▶ Record extracts:
──────────

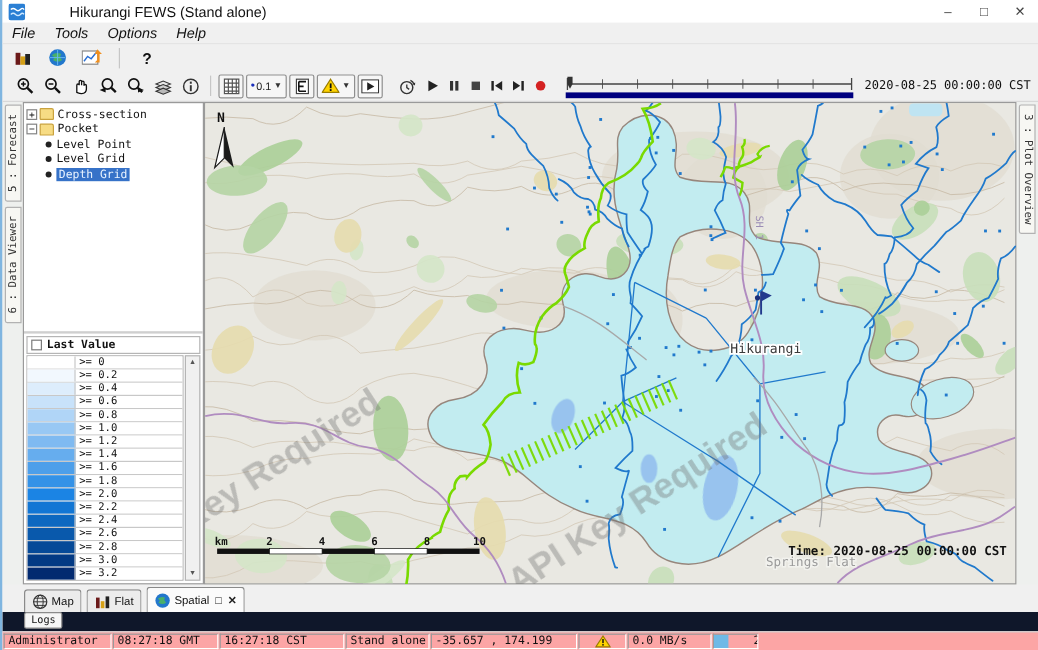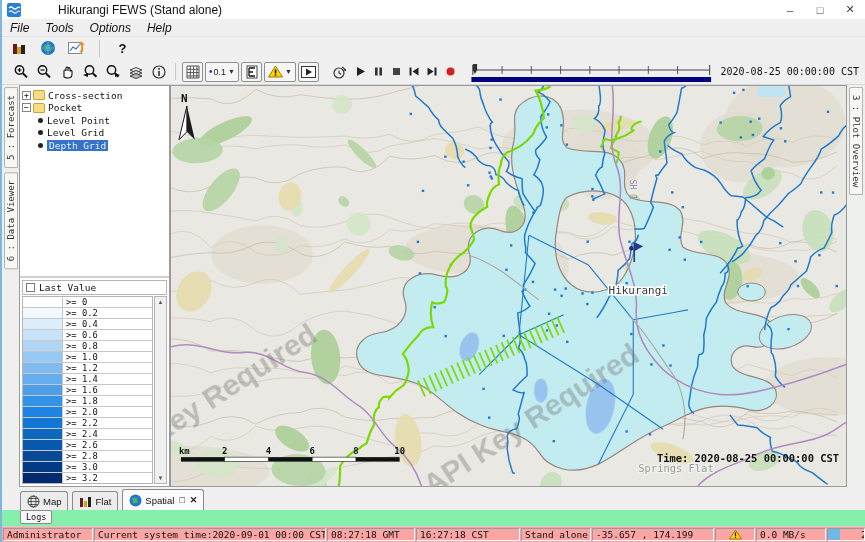--- a/index.html
+++ b/index.html
@@ -51,7 +51,7 @@
 
   .legend { flex:1; display:flex; flex-direction:column; padding:2px; }
   .legend-header { height:15px; display:flex; align-items:center; gap:4px; border:1px solid #b5b5b5; padding-left:3px;
-                   font-family:"DejaVu Sans Mono",monospace; font-size:9.5px; color:#111; margin-bottom:1px; }
+                   font-family:"DejaVu Sans Mono",monospace; font-size:9.5px; color:#111; margin-bottom:1px;font-weight:bold; }
   .chk { width:9px; height:9px; border:1px solid #7a7a7a; background:#fff; flex:none; }
   .legend-body { flex:1; display:flex; }
   .legend-rows { flex:1; display:flex; flex-direction:column; border:1px solid #b5b5b5; }

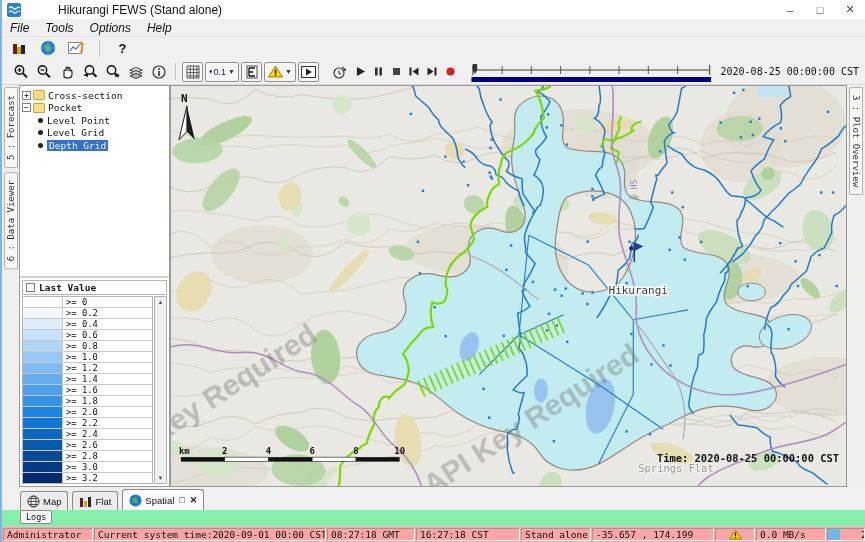--- a/index.html
+++ b/index.html
@@ -71,7 +71,7 @@
           display:flex; align-items:center; gap:3px; padding:0 6px; font-family:Liberation Sans, sans-serif; font-size:9.5px; color:#111; }
   .btab.active { background:#fbfbfb; height:21px; }
   .tab-ctl { font-size:9px; color:#222; margin-left:2px; }
-  .logsrow { height:16px; background:#86efac; padding-left:18px; display:flex; align-items:flex-start;text-align:center; }
+  .logsrow { height:16px; background:#0f172a; padding-left:18px; display:flex; align-items:flex-start;text-align:center; }
   .logs-btn { height:14px; border:1px solid #8a8a8a; border-radius:2px; background:#f6f6f6; font-family:"DejaVu Sans Mono",monospace;
               font-size:8.5px; color:#111; padding:0 5px; display:flex; align-items:center; }
 

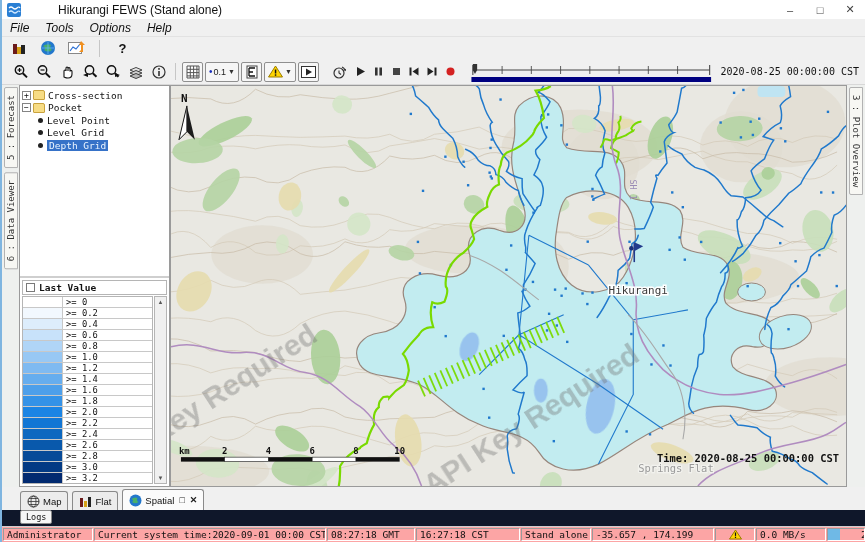--- a/index.html
+++ b/index.html
@@ -722,9 +722,6 @@
   <div class="scell" style="width:90px;">
       <span>Administrator</span>
     </div>
-  <div class="scell" style="flex:1;">
-      <span>Current system time:2020-09-01 00:00 CST</span>
-    </div>
   <div class="scell" style="width:88px;">
       <span>08:27:18 GMT</span>
     </div>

──────────

▶ Goal of the exercise:
Once the pictures are set aside, please output all the data word for word.

▶ Exercise answer:
--- a/index.html
+++ b/index.html
@@ -51,7 +51,7 @@
 
   .legend { flex:1; display:flex; flex-direction:column; padding:2px; }
   .legend-header { height:15px; display:flex; align-items:center; gap:4px; border:1px solid #b5b5b5; padding-left:3px;
-                   font-family:"DejaVu Sans Mono",monospace; font-size:9.5px; color:#111; margin-bottom:1px; }
+                   font-family:"DejaVu Sans Mono",monospace; font-size:9.5px; color:#111; margin-bottom:1px;font-weight:bold; }
   .chk { width:9px; height:9px; border:1px solid #7a7a7a; background:#fff; flex:none; }
   .legend-body { flex:1; display:flex; }
   .legend-rows { flex:1; display:flex; flex-direction:column; border:1px solid #b5b5b5; }

--- a/index.html
+++ b/index.html
@@ -71,7 +71,7 @@
           display:flex; align-items:center; gap:3px; padding:0 6px; font-family:Liberation Sans, sans-serif; font-size:9.5px; color:#111; }
   .btab.active { background:#fbfbfb; height:21px; }
   .tab-ctl { font-size:9px; color:#222; margin-left:2px; }
-  .logsrow { height:16px; background:#86efac; padding-left:18px; display:flex; align-items:flex-start;text-align:center; }
+  .logsrow { height:16px; background:#0f172a; padding-left:18px; display:flex; align-items:flex-start;text-align:center; }
   .logs-btn { height:14px; border:1px solid #8a8a8a; border-radius:2px; background:#f6f6f6; font-family:"DejaVu Sans Mono",monospace;
               font-size:8.5px; color:#111; padding:0 5px; display:flex; align-items:center; }
 

--- a/index.html
+++ b/index.html
@@ -722,9 +722,6 @@
   <div class="scell" style="width:90px;">
       <span>Administrator</span>
     </div>
-  <div class="scell" style="flex:1;">
-      <span>Current system time:2020-09-01 00:00 CST</span>
-    </div>
   <div class="scell" style="width:88px;">
       <span>08:27:18 GMT</span>
     </div>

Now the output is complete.